━━ Dataset extract ━━
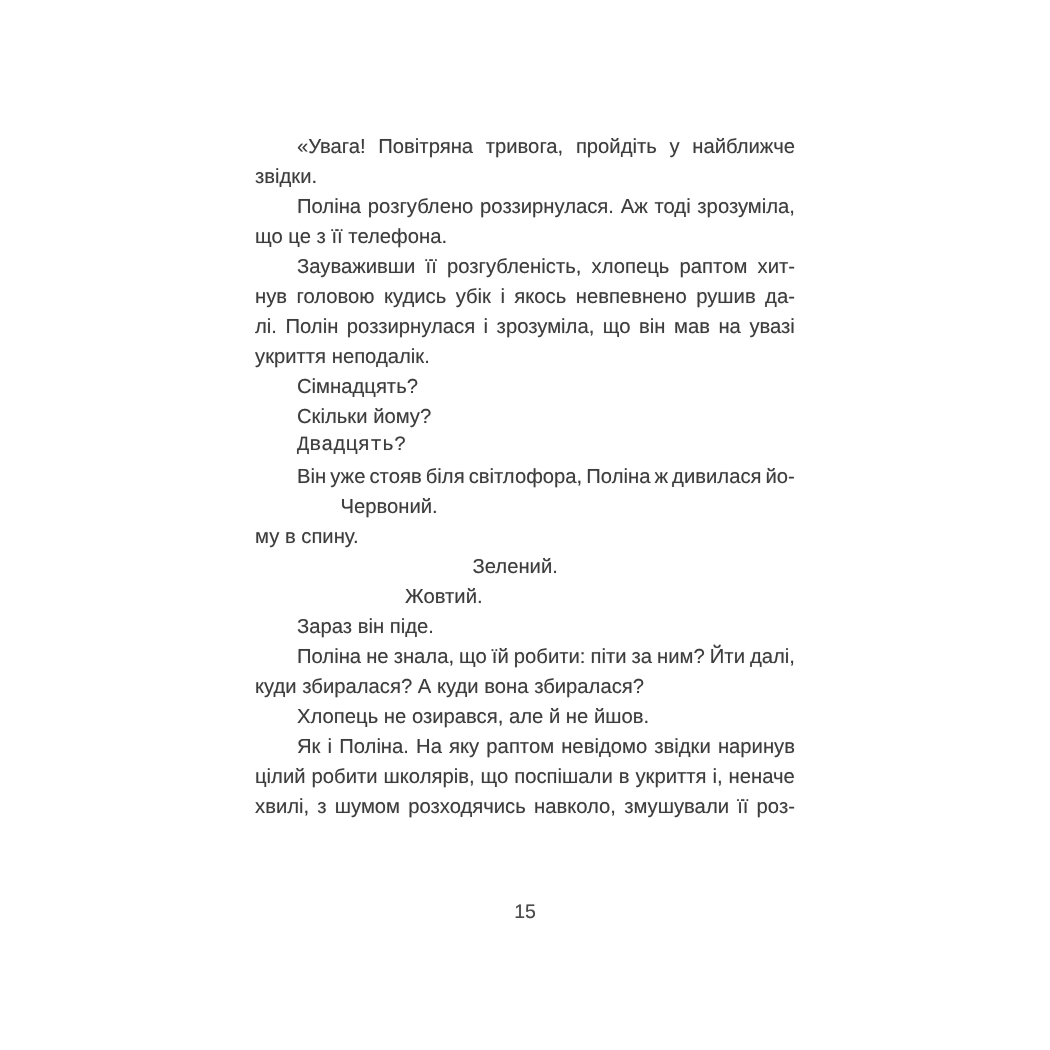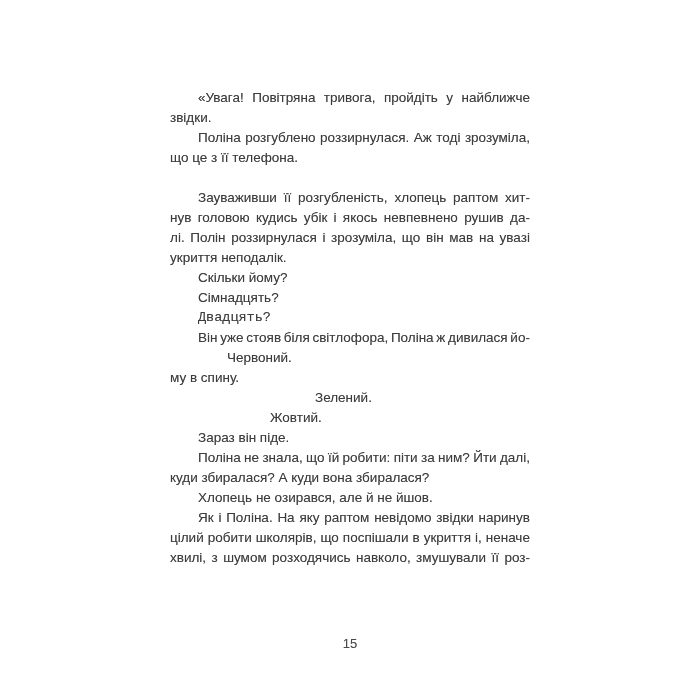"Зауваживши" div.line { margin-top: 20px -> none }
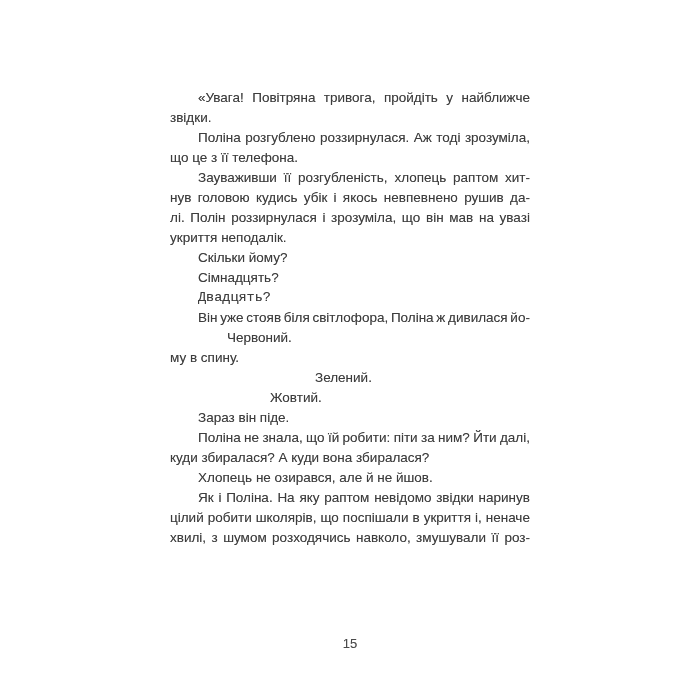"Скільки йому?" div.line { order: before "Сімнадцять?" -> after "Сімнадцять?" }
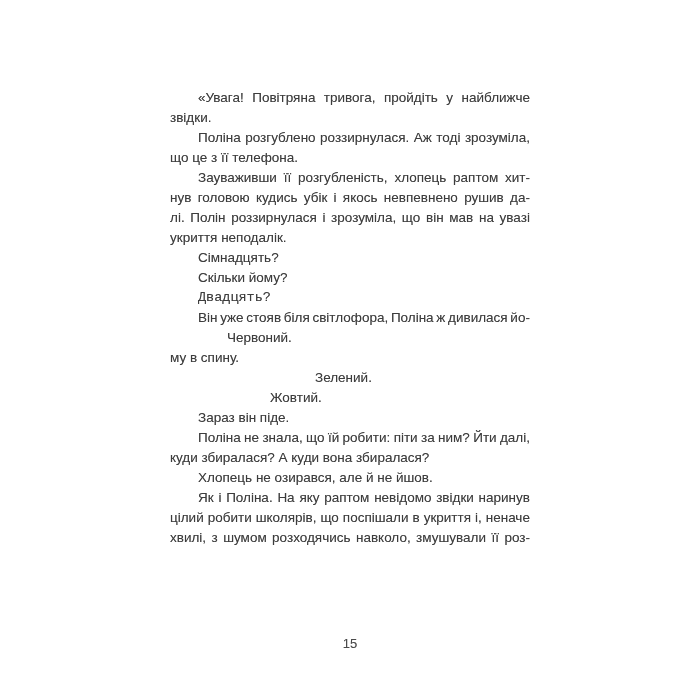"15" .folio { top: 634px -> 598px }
━━━
━━ Dataset extract ━━
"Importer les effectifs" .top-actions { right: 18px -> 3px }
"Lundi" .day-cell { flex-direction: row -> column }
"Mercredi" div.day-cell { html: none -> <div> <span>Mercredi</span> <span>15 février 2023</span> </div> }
━━━
### What the exercise asks:
Each line containing the word "cell" must be pulled from the listing and copied.

### Answer box:
"Lundi" .day-cell { flex-direction: row -> column }
"Mercredi" div.day-cell { html: none -> <div> <span>Mercredi</span> <span>15 février 2023</span> </div> }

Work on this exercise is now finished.